Powrót do listy wiadomości
Dodano: 2010-01-22 | Ostatnia aktualizacja: 2010-01-22
Polska łódź solarna z Politechniki Gdańskiej

Polska łódź solarna z Politechniki Gdańskiej
Wydział Oceanotechniki i Okrętownictwa PG ma już doświadczenie w budowie podobnych jednostek. "Pierwsza taka łódź regatowa powstała na potrzeby regat w 2006 roku." - wspomina dr inż. Wojciech Litwin z WOiO. "Dużą łódź chcieliśmy zbudować od kilku lat, ale dopiero gdy Fundusz Ochrony Środowiska i Gospodarki Wodnej w Gdańsku sfinansował przedsięwzięcie, stało się to możliwe. Krótko mówiąc chodziło o pieniądze...". Prace nad przy budowie SOLARA trwały pół roku.
SOLAR jest niewielim, 12-osobowym katamaranem pasażerskim o wymiarach 6m x 2.5m. Posiada zadaszenie, jego dwa kadłuby zostały zbudowane z kompozytu poliestrowo-szklanego, a pokład wykonano z aluminium. Do zasilania napędu elektrycznego łódź wykorzystuje 12 typowych słonecznych paneli krzemowych o mocy 120 W każdy. Zajmują one powierzchnię niecałego metra kwadratowego, a przy pełnym nasłonecznieniu umożliwiają pływnie praktycznie bez przerwy. SOLAR w słońcu porusza się z prędkością 8 km/godz. Rejs z Iławy do Gdańska przez Kanał Elbląski, czyli 170 km, pokonał w ubiegłym roku w trzy dni.

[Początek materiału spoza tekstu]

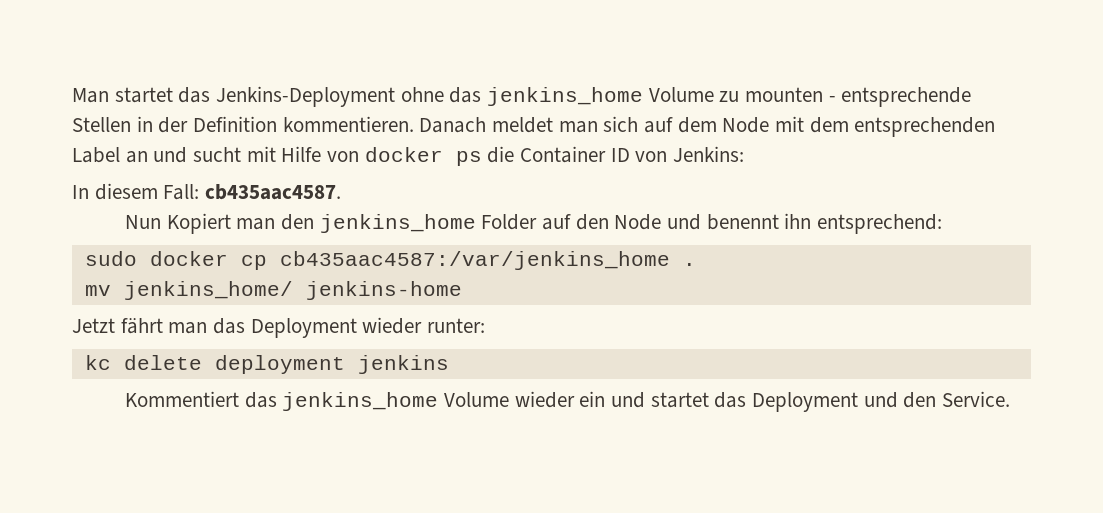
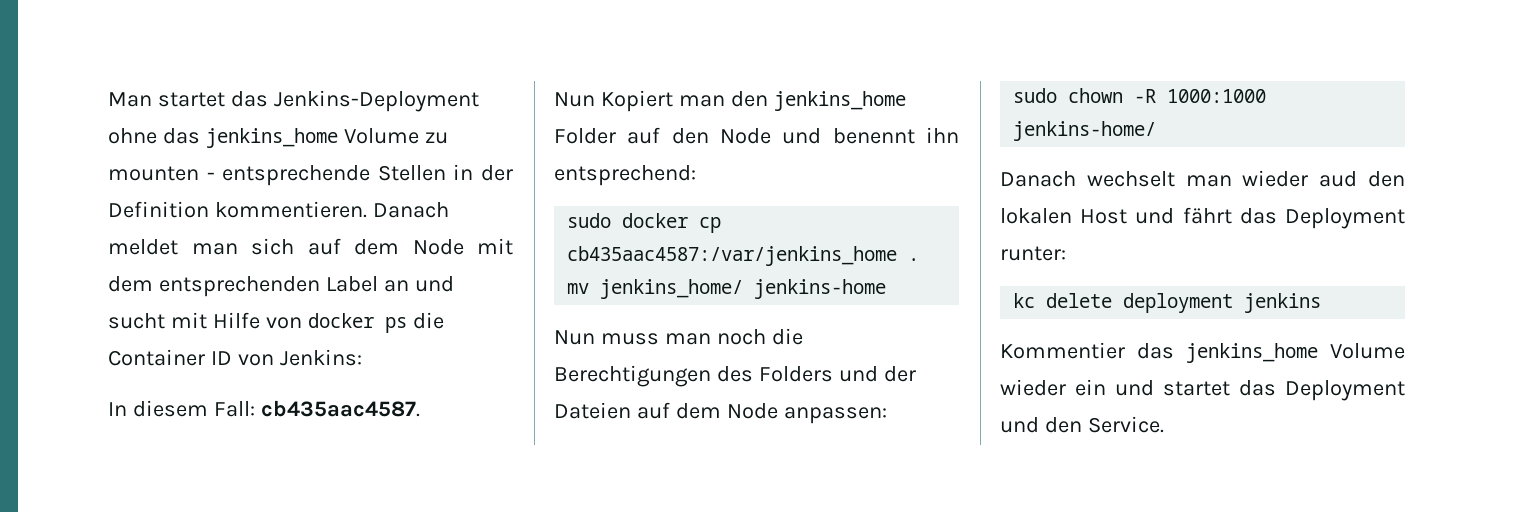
[72,317,423,338] Jetzt fährt man das Deployment wieder -> [554,328,803,345] [554,365,916,387] [554,402,887,424] [1013,88,1267,103] [1013,121,1157,141] [1000,170,1405,187] [1000,207,1405,229] Nun muss man noch die Berechtigungen des Folders und der Dateien auf dem Node anpassen: // sudo chown -R 1000:1000 jenkins-home/ // Danach wechselt man wieder aud den lokalen Host und fährt das Deployment
[125,391,240,407] Kommentiert -> [1000,342,1125,359] Kommentier

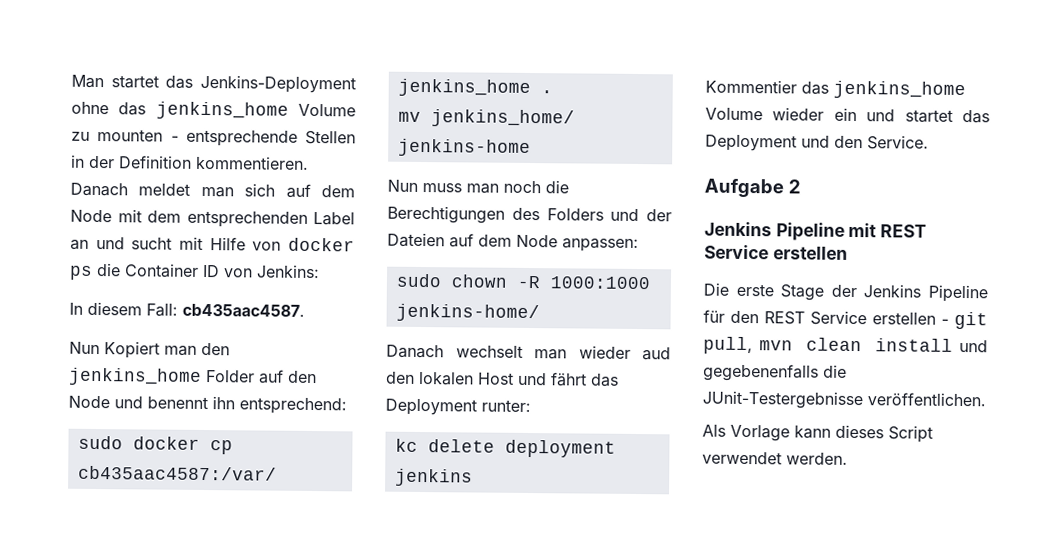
(1164, 424) none -> [704,178,801,198] [704,221,928,241] [704,244,848,260] [703,282,988,303] [703,309,988,330] [703,336,988,355] [703,363,847,382] [702,390,986,410] [702,424,933,443] [702,451,848,465] // Aufgabe 2 // Jenkins Pipeline mit REST Service erstellen // Die erste Stage der Jenkins Pipeline für den REST Service erstellen - git pull, mvn clean install und gegebenenfalls die JUnit-Testergebnisse veröffentlichen. // Als Vorlage kann dieses Script verwendet werden.

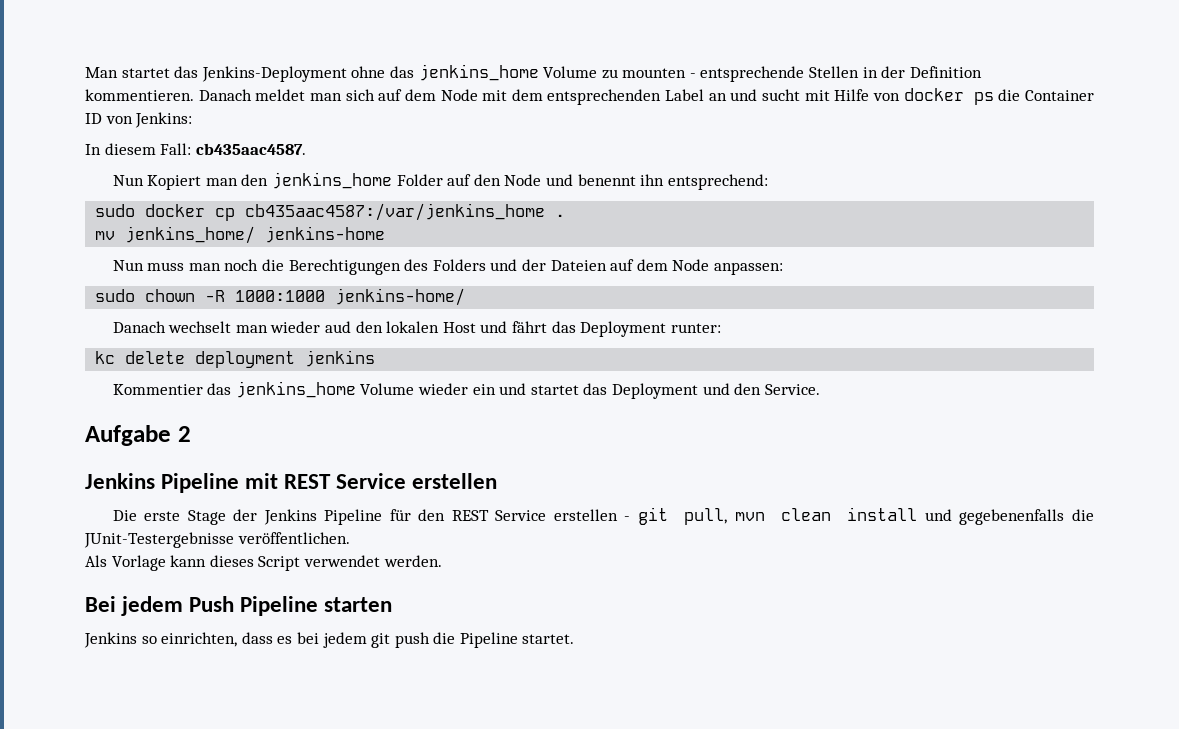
(848, 458) none -> [85,596,393,616] [84,632,575,648] // Bei jedem Push Pipeline starten // Jenkins so einrichten, dass es bei jedem git push die Pipeline startet.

Gdy słońce zachodzi, funkcję zasilania przejmują akumulatory. W nocy można je naładować z sieci energetycznej. "Panele oczywiście działają gorzej przy zachmurzonym niebie, ale dużo zależy też od sterownika procesu ładowania" - tłumaczy dr inż. Litwin. Na wszelki wypadek łódź wyposażono także w zaburtowy silnik spalinowy. "Naszym zdaniem, nie było sensu instalowania na takiej łodzi generatora prądotwórczego, bo pojemność akumulatorów jest bardzo duża.”
Pojazd do tanich nie należy. "Zaprojektowanie i zbudowanie SOLARA kosztowało 300 tys. zł - liczy Wojciech Litwin. - 100 tys. zł to cena uproszczonej, kolejnej sztuki wyprodukowanej dla klienta." Projektanci są w stanie przerobić i skonstruować łódź dla większej liczby osób, dostosowując się do potrzeb. Jednak wraz ze zwiększoną powierzchnią rośnie również jej cena.
Katamaranem mogłyby być zainteresowane miasta albo firmy prywatne. "Idealne rozwiązanie to tak zwany house-boat, czyli turystyczna łódź - domek mieszkalny - uważa dr inż. Litwin. - Bo podróżuje się bez pośpiechu, w ciszy i za darmo. Na przykład po Kanale Elbląskim."
(bj)
Kategoria wiadomości:
Z życia branży
- Źródło:
- PAP Nauka w Polsce

Komentarze (0)
Czytaj także
-
Agregaty Prądotwórcze: Niezbędny Element Współczesnej Niezależności...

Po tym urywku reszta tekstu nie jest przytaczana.